DUBLIN – Europe’s science community is expressing increasing levels of disquiet over an ambitious proposal from the newly installed president of the EC Jean-Claude Juncker to kick-start investment in Europe through a new public-private investment fund, the European Fund for Strategic Investments (EFSI).
The initiative is one of the main agenda items for a two-day heads-of-government meeting in Strasbourg, France, which kicked off this morning.
At issue is Juncker’s plan to raid about €2.7 billion (US$3.3 billion) from the EU’s €77 billion Horizon 2020 R&D program. As currently envisaged, the EFSI aims to mobilize €315 billion of public and private capital over the next three years for investment in infrastructure projects across Europe, in order to provide a stimulus to the region’s flagging economy.
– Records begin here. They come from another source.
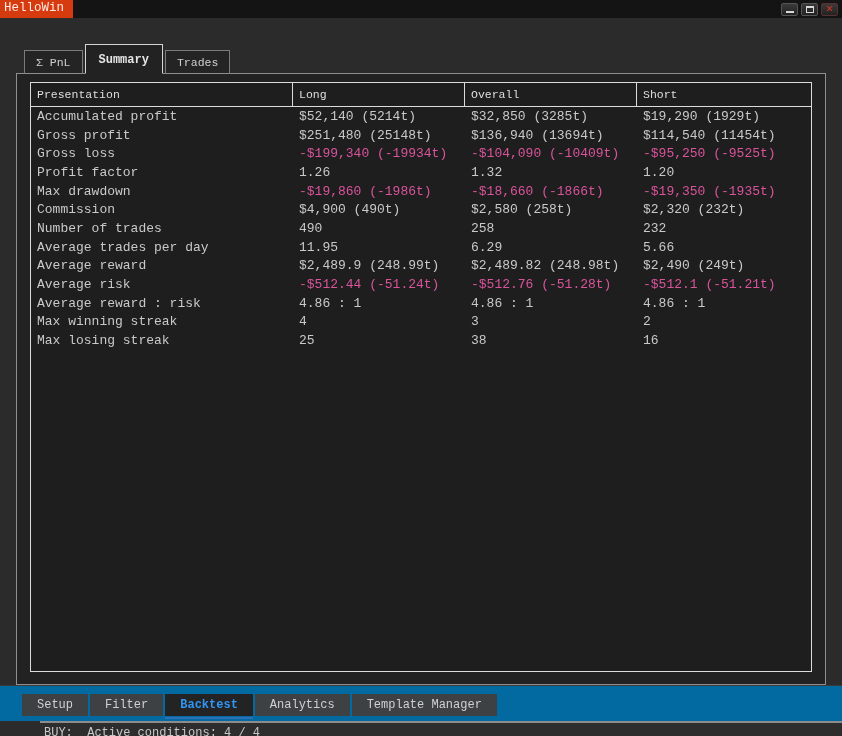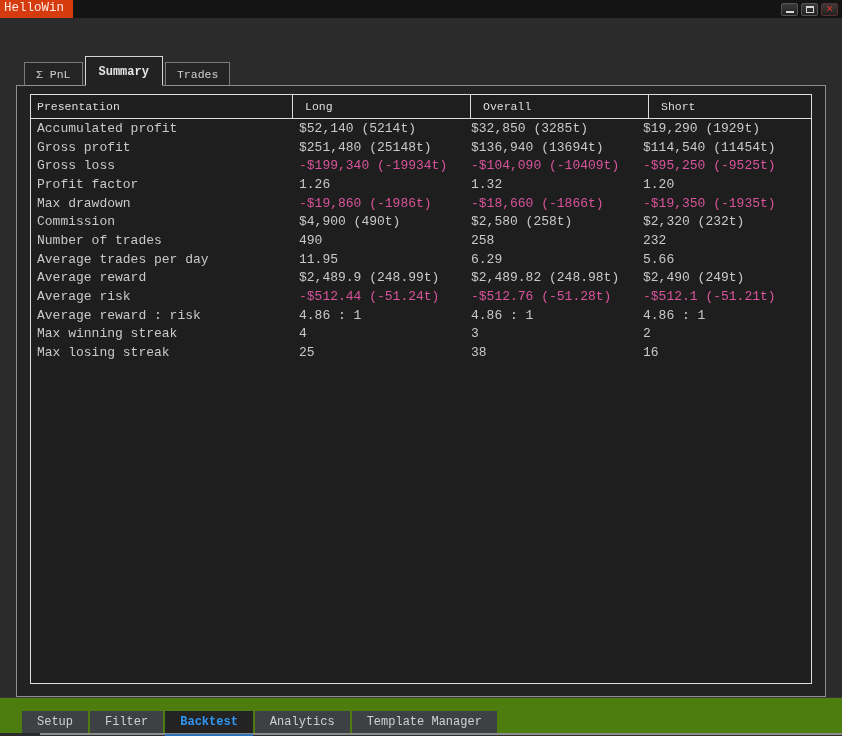--- a/index.html
+++ b/index.html
@@ -40,7 +40,7 @@
   .ttab {
     background:#242424; color:#cfcfcf; font-size:11.5px;
     border:1px solid #7a7a7a; border-bottom:1px solid #8f8f8f;
-    padding:5px 11px 4px 11px; margin-right:2px; cursor:pointer; white-space:nowrap;margin-top:12px;
+    padding:5px 11px 4px 11px; margin-right:2px; cursor:pointer; white-space:nowrap;
   }
   .ttab.active {
     font-weight:bold; font-size:12px; color:#e4e4e4;

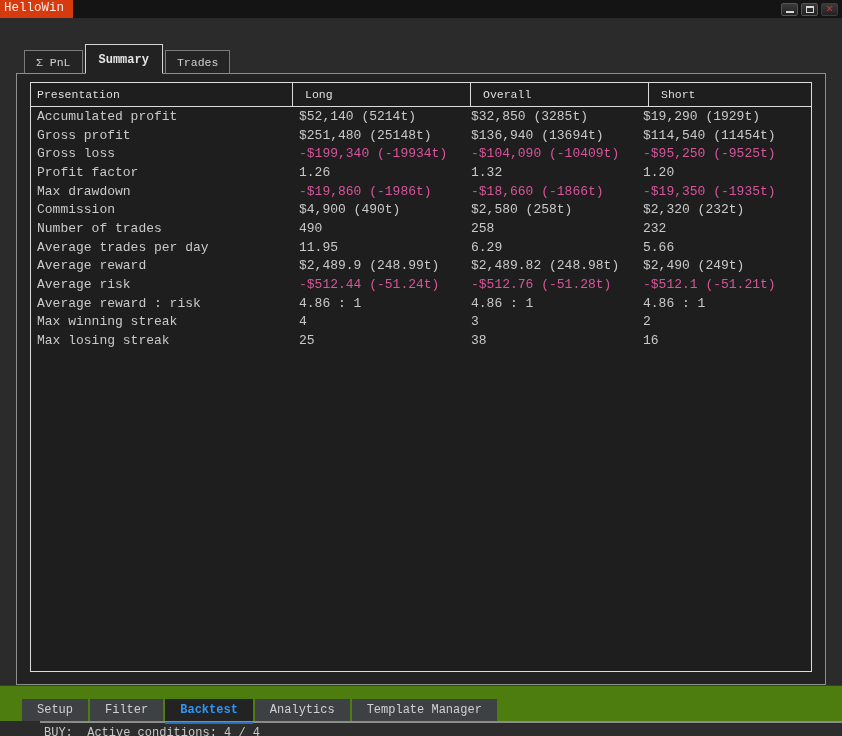--- a/index.html
+++ b/index.html
@@ -59,7 +59,7 @@
     border:1px solid #dcdcdc; background:#1e1e1e; height:100%;
     display:flex; flex-direction:column; overflow:hidden;
   }
-  .thead { display:flex; flex:0 0 auto; border-bottom:1px solid #dcdcdc; height:24px;gap:6px; }
+  .thead { display:flex; flex:0 0 auto; border-bottom:1px solid #dcdcdc; height:24px; }
   .hcell {
     color:#dedede; font-size:11.5px; display:flex; align-items:center;
     padding-left:6px; border-right:1px solid #dcdcdc;

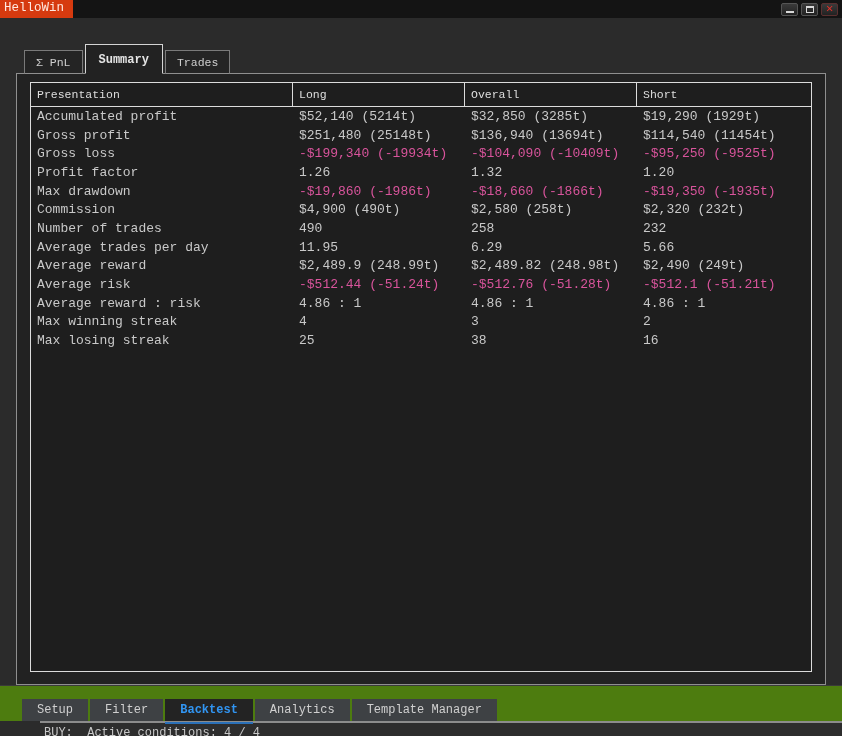--- a/index.html
+++ b/index.html
@@ -78,7 +78,7 @@
 
   
   .bottombar {
-    height:36px; background:#4d7c0f; display:flex; align-items:flex-end;
+    height:36px; background:#0369a1; display:flex; align-items:center;
     padding:2px 0 0 22px; border-top:1px solid #3a3a3a; flex:0 0 auto;
   }
   .btab {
The EC’s contribution would be just €21 billion of the total – Juncker has set himself an ambitious target of securing a 15:1 leverage on that initial outlay. Some €5 billion would be earmarked for small and medium-sized companies and for mid-cap firms – this could rise to €75 billion if the leverage was obtained.
Juncker has highlighted several priority areas, most notably energy networks, digital infrastructure and transport infrastructure. Although the official proposal outlining the fund, which the EC published on Nov. 26, also refers to research and innovation as being important to European competitiveness, several scientific bodies are not convinced that this will lead to any concrete measures that will boost scientific research.
The Initiative for Science in Europe (ISE), an umbrella body representing 19 different research societies and organizations with a collective membership of 300,000 scientists, and the League of European Research Universities, which represents 21 of Europe’s leading universities, have both hit out at the plan.
“Horizon 2020 had already suffered from budget cuts on the way from the original proposal to the final decision. Further restrictions and delays associated to the establishment of the annual budgets interfere with the implementation of Horizon 2020,” Heidelberg, Germany-based ISE stated this week. “Any additional cuts on the funding programmes of Horizon 2020 would seriously endanger its essential contribution to the solution of urgent societal problems and impacts on Europe’s economy,” it added.
LERU took a similar line. “In the midst of 2014/2015 EU budget discussions between the EU institutions, which are already very threatening for Horizon 2020 and its awarded budget, this is a new subversion of the most important EU funding source for research and innovation,” it stated on Nov. 26. “Money diverted from Horizon 2020 could in theory lead to more private research and innovation investments and outcomes. In practice however we all know this is unlikely to happen, as money will be diverted to quick win projects that may please politicians and citizens but that will not invest in Europe’s future. If we want to survive as a forward-looking continent, we must invest in research, innovation and technology.”
A DIP IN RESEARCH FUNDING?
The ISE, executive coordinator Wolfgang Eppenschwandtner told BioWorld Today, is particularly concerned that the proposal would lead to a short-term dip in European research funding. The Juncker spending plans are front-end-loaded, whereas expenditure on the Horizon 2020 program is loaded onto the back-end of its 2014–2020 lifetime. So any short-term cuts would exacerbate the existing dip caused by the transition from the Seventh Framework Program (FP7), which reached a peak of €11.1 billion in spending commitments in its final year, in 2013.
Even without any additional cuts associated with the new strategic investment plan, Europe’s science budget for 2014 was just over €9 billion and will only rise to €9.6 billion in 2015, a spokeswoman for the EC’s Directorate General for Research, Science and Innovation, told BioWorld Today.
It is not yet clear what additional impact the EFSI initiative would have on Horizon 2020. “This is still being worked out as part of the overall legislative process to get the EFSI up and running,” the spokeswoman said. “The EC is already at work on a Basic Act for the new investment fund. It should be presented in January with the aim of having it adopted by the Council and European Parliament in June 2015 at the latest. A financial statement will be attached to this Basic Act, and this will show the sources of the funds, including funds from Horizon 2020.”
Opposition to the new fund is not universal, however. The European Federation of Pharmaceutical Industry Associations (EFPIA), now a partner of the European Commission through its participation in the Innovative Medicines Initiative (IMI), has given the initiative a cautious welcome.
“EFPIA welcomes the commission’s important and ambitious initiative aimed at stimulating private sector investment in Europe. We note that the EFSI will be complementary to existing initiatives such as Horizon 2020,” a spokeswoman stated. “In principle, such an arrangement makes sense if the new scheme succeeds in leveraging the amount of private sector investment intended by the commission, and as long as that combined investment is directed towards projects that meet the well-thought out goals of those existing Commission initiatives,” she continued. EFPIA did, however, call for the fund to consider health-related infrastructure as another potential pillar of European competitiveness, given the strain on European health budgets associated with the region’s ageing population.
The precise contours of the plan are still taking shape. Juncker is now entering the three-way horse-trading process between the EC, the European Parliament and national governments that characterizes EU budget negotiations.